WHAT NEEDS TO BE DONE
Show each line from the records below in which the word "Data" occurs.

=== Section Start ===

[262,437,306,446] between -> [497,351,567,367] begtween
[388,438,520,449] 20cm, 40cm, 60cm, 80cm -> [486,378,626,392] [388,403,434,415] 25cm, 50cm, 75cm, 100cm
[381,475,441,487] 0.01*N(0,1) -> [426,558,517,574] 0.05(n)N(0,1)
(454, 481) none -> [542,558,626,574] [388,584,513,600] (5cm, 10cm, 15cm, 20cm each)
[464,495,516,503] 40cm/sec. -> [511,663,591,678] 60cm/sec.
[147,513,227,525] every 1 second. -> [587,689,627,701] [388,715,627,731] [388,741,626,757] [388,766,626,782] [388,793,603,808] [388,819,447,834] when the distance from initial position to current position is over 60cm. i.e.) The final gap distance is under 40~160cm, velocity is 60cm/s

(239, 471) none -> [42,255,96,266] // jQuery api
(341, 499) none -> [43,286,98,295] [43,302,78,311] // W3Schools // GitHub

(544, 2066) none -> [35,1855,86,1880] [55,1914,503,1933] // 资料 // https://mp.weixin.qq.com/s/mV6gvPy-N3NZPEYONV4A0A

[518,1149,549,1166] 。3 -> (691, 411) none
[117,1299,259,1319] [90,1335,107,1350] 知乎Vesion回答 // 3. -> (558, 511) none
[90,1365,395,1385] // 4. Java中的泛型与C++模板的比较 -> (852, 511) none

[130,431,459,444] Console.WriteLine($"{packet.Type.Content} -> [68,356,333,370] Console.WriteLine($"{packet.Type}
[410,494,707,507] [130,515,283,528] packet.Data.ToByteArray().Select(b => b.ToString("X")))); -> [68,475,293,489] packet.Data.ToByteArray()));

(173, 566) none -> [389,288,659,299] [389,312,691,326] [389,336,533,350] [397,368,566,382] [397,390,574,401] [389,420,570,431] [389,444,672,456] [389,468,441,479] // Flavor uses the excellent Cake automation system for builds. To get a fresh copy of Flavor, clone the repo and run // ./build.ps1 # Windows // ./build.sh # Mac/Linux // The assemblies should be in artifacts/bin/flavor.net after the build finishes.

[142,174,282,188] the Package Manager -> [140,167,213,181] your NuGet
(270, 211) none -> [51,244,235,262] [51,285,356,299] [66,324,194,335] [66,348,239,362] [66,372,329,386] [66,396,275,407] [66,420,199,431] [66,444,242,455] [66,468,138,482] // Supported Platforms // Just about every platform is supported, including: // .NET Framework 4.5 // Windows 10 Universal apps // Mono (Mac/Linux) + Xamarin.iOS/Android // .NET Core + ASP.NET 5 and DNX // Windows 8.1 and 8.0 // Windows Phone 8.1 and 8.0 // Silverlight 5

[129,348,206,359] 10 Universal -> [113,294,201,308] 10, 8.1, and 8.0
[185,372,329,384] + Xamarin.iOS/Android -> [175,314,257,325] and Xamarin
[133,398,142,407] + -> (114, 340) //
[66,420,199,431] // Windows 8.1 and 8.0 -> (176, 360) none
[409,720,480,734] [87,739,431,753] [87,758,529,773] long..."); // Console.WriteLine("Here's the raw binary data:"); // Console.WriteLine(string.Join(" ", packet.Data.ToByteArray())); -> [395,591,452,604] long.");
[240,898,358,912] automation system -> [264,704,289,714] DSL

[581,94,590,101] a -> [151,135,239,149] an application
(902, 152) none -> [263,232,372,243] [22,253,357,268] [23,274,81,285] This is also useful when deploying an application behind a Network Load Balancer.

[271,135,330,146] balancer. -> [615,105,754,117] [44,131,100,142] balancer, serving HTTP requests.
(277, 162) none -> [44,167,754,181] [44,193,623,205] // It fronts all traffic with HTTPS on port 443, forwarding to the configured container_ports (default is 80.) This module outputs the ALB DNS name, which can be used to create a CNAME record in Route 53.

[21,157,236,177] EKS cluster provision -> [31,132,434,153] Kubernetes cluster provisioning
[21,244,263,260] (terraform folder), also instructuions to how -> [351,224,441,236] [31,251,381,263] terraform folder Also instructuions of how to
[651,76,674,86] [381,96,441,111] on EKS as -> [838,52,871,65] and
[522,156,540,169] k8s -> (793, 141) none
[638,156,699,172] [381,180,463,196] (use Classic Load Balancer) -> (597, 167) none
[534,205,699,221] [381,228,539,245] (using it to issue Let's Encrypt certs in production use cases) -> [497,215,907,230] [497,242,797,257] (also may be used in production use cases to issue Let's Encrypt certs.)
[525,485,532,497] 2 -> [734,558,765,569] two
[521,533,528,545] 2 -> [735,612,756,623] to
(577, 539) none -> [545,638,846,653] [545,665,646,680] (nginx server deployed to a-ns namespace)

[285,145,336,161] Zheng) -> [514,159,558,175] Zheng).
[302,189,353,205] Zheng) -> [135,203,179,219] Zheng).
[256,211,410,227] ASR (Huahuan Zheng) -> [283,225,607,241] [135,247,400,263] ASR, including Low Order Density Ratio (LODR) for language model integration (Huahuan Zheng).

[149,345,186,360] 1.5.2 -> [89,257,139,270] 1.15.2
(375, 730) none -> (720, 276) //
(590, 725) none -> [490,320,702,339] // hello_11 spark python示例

=== Section End ===

RESULT OF THIS TASK
[410,494,707,507] [130,515,283,528] packet.Data.ToByteArray().Select(b => b.ToString("X")))); -> [68,475,293,489] packet.Data.ToByteArray()));
[409,720,480,734] [87,739,431,753] [87,758,529,773] long..."); // Console.WriteLine("Here's the raw binary data:"); // Console.WriteLine(string.Join(" ", packet.Data.ToByteArray())); -> [395,591,452,604] long.");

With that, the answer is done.